In this article, I’ll talk about the common aspects of web application performance, and then demonstrate how NewRelic makes it blissfully easy to manage.

In the nearly six years that I’ve worked at Envato – previously developing and managing the series of marketplaces and currently managing development of the Tuts+ blog network – I’ve used NewRelic to keep costs down, improve and debug performance problems from the small to the large, and avert potential catastrophes.

If you’re new to this topic, or don’t currently manage a website for someone in any capacity, don’t stress; this article will still be useful. You never know when this knowledge could save your bacon, and I’d wager it’s inevitable that it will – unless, of course, you decide to throw in the hypothetical developer towel and become an astronaut or rancher.


NewRelic in 20 Seconds

Before I launch into a reasonably long tirade on web application performance, it makes sense to quickly sum up what NewRelic is before you trundle off to Reddit or something similar.

NewRelic is a managed service (SaaS) that you “plug in” to your web app, which collects and aggregates performance metrics of your live web application.

The information it provides can help you find answers to questions like: Is my website slow? Who is it slow for? Where is it slow exactly? Do we need more, or bigger servers? What can we do to improve things?

These questions and their answers are oftentimes crucial to your web application’s success or failure. If you’ve never collected performance metrics from your live web app, you’re literally running while blindfolded; at some point you’re going to hit a wall!

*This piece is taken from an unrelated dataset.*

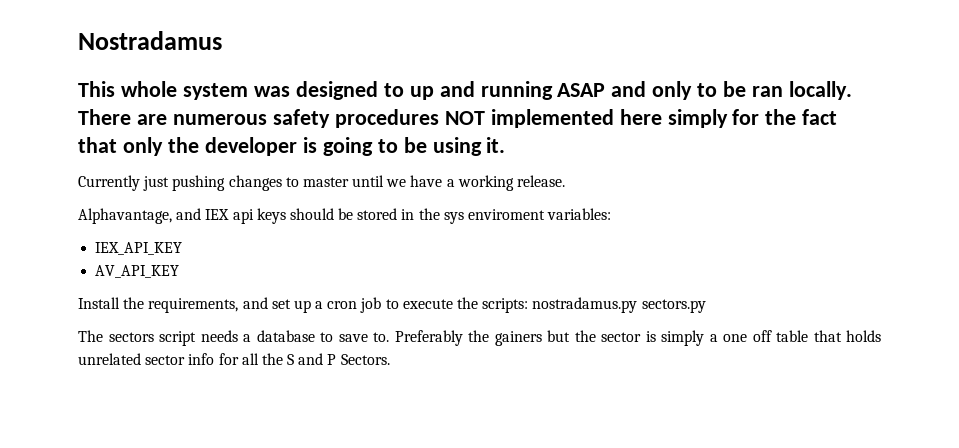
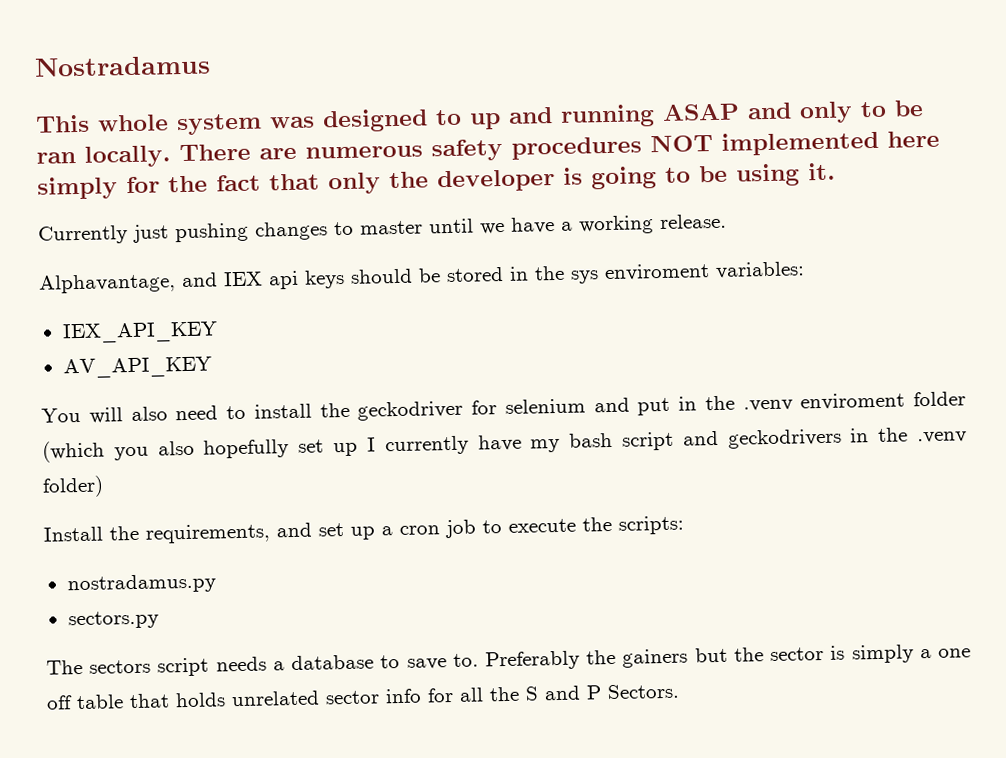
(180, 271) none -> [41,391,966,424] [42,427,967,463] [42,475,104,498] // You will also need to install the geckodriver for selenium and put in the .venv enviroment folder (which you also hopefully set up I currently have my bash script and geckodrivers in the .venv folder)
(529, 305) none -> (684, 525) //
(638, 305) none -> (216, 584) //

Before I take you on a tour of NewRelic’s features, I have to define what web application performance is. Let’s get to it.


What Exactly is Web Application Performance?

Front-end performance is about “perceived” performance.

I like to split web app performance into two conceptual parts: front-end performance and back-end performance. While the two areas do indeed have crossover and affect one another, it’s helpful to draw a distinction.

Primarily, you can think of front-end performance as areas concerning perceived performance, such as how long a page takes to fully render to an end user. Variables that affect this type of performance include:

  • How large your HTML, CSS, JavaScript and images are
  • How many HTTP requests are sent to servers to fetch all of these assets
  • How they are organized in the page to affect perceived performance, whether or not a user’s browser has to re-download assets regardless if they’re the same or not.

I have only seen web applications and websites “fall over” as a result of mismanagement of the back-end.

Back-end performance involves some kind of programming language that runs your code (i.e. PHP, Ruby), and some kind of database server (i.e. MySQL). Generally, most web applications are assembling HTML documents to be sent to your user’s browser, and are made up of data fetched from one or more databases – or even one or more external service (such as the Twitter API). I also typically lump in server resources (such as CPU usage, memory usage, disk IO) into this category, as it’s the code running on your server (not in your user’s browser) that affects these resources.

Why is this distinction so important? Because, in my experience, I have found that a confusion between the two leads to useless effort being applied when trying to improve performance issues. I have witnessed work on the front-end performance of ailing websites when the actual issue has been the backend. On the other hand, I have watched people focus on back-end optimization when the problem has been on the front-end. It’s essential that you understand and appreciate the difference.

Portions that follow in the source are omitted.